For this week’s edition of OsteoMenagerie, we have the scaphoid, a bone of the wrist that clearly looks like a snail. Appropriately given last week’s OsteoMenagerie, another term for the scaphoid is the navicular, because it is similarly positioned to the tarsal bone of the same name. However, I find the doubling of names confusing, and the ‘s’ in Scaphoid is a “handy” (get it? get it?) reminder that this wrist bone bears a striking resemblance to a Snail.

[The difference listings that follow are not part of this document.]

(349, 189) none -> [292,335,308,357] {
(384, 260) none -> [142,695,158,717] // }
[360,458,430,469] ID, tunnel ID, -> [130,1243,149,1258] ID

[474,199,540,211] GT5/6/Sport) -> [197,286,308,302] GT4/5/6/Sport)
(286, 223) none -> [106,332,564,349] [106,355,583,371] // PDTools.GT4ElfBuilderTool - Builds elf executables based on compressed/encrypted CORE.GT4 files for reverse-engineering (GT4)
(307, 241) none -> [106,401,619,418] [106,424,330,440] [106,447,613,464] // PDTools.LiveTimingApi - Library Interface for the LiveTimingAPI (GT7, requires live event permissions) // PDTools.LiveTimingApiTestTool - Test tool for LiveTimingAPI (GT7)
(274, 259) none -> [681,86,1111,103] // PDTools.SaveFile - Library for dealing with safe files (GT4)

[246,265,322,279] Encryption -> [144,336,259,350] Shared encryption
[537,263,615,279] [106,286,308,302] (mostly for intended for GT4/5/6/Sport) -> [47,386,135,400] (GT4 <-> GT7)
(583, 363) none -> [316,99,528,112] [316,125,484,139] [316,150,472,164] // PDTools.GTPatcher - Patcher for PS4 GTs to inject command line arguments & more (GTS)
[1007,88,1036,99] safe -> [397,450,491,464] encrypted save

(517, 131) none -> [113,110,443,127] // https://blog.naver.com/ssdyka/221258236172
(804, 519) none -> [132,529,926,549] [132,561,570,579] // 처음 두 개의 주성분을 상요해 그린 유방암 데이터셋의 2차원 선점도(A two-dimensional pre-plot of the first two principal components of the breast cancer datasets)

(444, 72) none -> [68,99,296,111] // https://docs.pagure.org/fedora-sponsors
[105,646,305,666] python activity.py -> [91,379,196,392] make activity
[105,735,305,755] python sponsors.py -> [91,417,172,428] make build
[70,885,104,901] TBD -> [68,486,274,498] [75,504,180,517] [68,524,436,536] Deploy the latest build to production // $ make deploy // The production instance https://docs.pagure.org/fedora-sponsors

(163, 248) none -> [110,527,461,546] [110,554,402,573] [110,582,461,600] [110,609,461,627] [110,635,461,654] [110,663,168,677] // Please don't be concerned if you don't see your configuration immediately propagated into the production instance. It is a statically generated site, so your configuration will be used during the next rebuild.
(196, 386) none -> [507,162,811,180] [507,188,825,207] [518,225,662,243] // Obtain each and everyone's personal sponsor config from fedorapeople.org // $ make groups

When the hand is in SAP, the scaphoid is the most superior and proximal carpal, which reminds me – I have a useful mnemonic for remembering the order of the carpal rows that I’ll share soon! Additionally Wikipedia notes that it is about the size of a cashew, which makes me never want to eat cashews again, frankly.
Siding Tips: While this may make me a bad anatomist (Editor’s Note: It does make her a bad anatomist), when I’m working with whole carpals I rarely rely on their anatomical relationships, but instead use cheap tricks to identify and side them. Once I know that I’ve got a scaphoid, I orient it so that the tubercle is the “head” of the snail and the smooth indentation for the capitate is facing me. Whichever side of the snail’s head the shell falls on is the side the bone is from. In the drawing above, the bulk of the “shell” falls to the left of the snail’s head when the smooth indentation for the capitate is facing the observer, so the bone is from the left. If you doubt me (or find my logic confusing), verify with White & Folkens’ HBM, p. 229.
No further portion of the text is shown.